**Source information**
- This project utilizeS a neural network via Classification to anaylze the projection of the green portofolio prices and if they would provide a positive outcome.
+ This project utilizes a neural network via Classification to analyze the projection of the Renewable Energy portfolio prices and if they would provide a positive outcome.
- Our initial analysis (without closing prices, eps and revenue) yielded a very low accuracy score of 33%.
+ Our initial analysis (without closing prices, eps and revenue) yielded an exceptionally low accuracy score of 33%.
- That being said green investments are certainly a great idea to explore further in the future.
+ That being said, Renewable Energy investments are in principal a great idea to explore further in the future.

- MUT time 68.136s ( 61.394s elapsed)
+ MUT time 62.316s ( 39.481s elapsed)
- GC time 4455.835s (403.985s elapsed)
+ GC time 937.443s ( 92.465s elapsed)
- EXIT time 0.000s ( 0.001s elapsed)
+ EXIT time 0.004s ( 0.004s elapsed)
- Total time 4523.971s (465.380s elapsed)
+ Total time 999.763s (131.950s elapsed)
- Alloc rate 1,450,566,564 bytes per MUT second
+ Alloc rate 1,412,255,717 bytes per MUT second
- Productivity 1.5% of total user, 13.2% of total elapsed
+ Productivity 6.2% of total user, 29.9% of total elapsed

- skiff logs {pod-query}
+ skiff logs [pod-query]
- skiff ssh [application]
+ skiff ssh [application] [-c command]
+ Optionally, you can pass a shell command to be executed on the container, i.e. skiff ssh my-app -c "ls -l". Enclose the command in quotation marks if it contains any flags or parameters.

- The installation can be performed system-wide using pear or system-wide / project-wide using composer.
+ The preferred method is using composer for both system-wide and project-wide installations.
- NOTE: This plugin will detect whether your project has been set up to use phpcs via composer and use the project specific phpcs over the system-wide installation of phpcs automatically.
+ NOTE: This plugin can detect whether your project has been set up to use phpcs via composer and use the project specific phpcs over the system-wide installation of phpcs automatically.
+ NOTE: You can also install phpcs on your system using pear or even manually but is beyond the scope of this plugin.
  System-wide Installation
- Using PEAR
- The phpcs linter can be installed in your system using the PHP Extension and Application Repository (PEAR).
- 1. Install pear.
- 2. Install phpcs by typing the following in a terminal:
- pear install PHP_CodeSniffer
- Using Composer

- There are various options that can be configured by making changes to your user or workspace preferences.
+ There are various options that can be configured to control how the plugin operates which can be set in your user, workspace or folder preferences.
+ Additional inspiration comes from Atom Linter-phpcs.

**Task details**
Write out again, exactly, the lines from the start of the entries up to and including the one with "and project-wide installations.". Nothing else belongs in the reply.

**Exercise result**
- This project utilizeS a neural network via Classification to anaylze the projection of the green portofolio prices and if they would provide a positive outcome.
+ This project utilizes a neural network via Classification to analyze the projection of the Renewable Energy portfolio prices and if they would provide a positive outcome.
- Our initial analysis (without closing prices, eps and revenue) yielded a very low accuracy score of 33%.
+ Our initial analysis (without closing prices, eps and revenue) yielded an exceptionally low accuracy score of 33%.
- That being said green investments are certainly a great idea to explore further in the future.
+ That being said, Renewable Energy investments are in principal a great idea to explore further in the future.

- MUT time 68.136s ( 61.394s elapsed)
+ MUT time 62.316s ( 39.481s elapsed)
- GC time 4455.835s (403.985s elapsed)
+ GC time 937.443s ( 92.465s elapsed)
- EXIT time 0.000s ( 0.001s elapsed)
+ EXIT time 0.004s ( 0.004s elapsed)
- Total time 4523.971s (465.380s elapsed)
+ Total time 999.763s (131.950s elapsed)
- Alloc rate 1,450,566,564 bytes per MUT second
+ Alloc rate 1,412,255,717 bytes per MUT second
- Productivity 1.5% of total user, 13.2% of total elapsed
+ Productivity 6.2% of total user, 29.9% of total elapsed

- skiff logs {pod-query}
+ skiff logs [pod-query]
- skiff ssh [application]
+ skiff ssh [application] [-c command]
+ Optionally, you can pass a shell command to be executed on the container, i.e. skiff ssh my-app -c "ls -l". Enclose the command in quotation marks if it contains any flags or parameters.

- The installation can be performed system-wide using pear or system-wide / project-wide using composer.
+ The preferred method is using composer for both system-wide and project-wide installations.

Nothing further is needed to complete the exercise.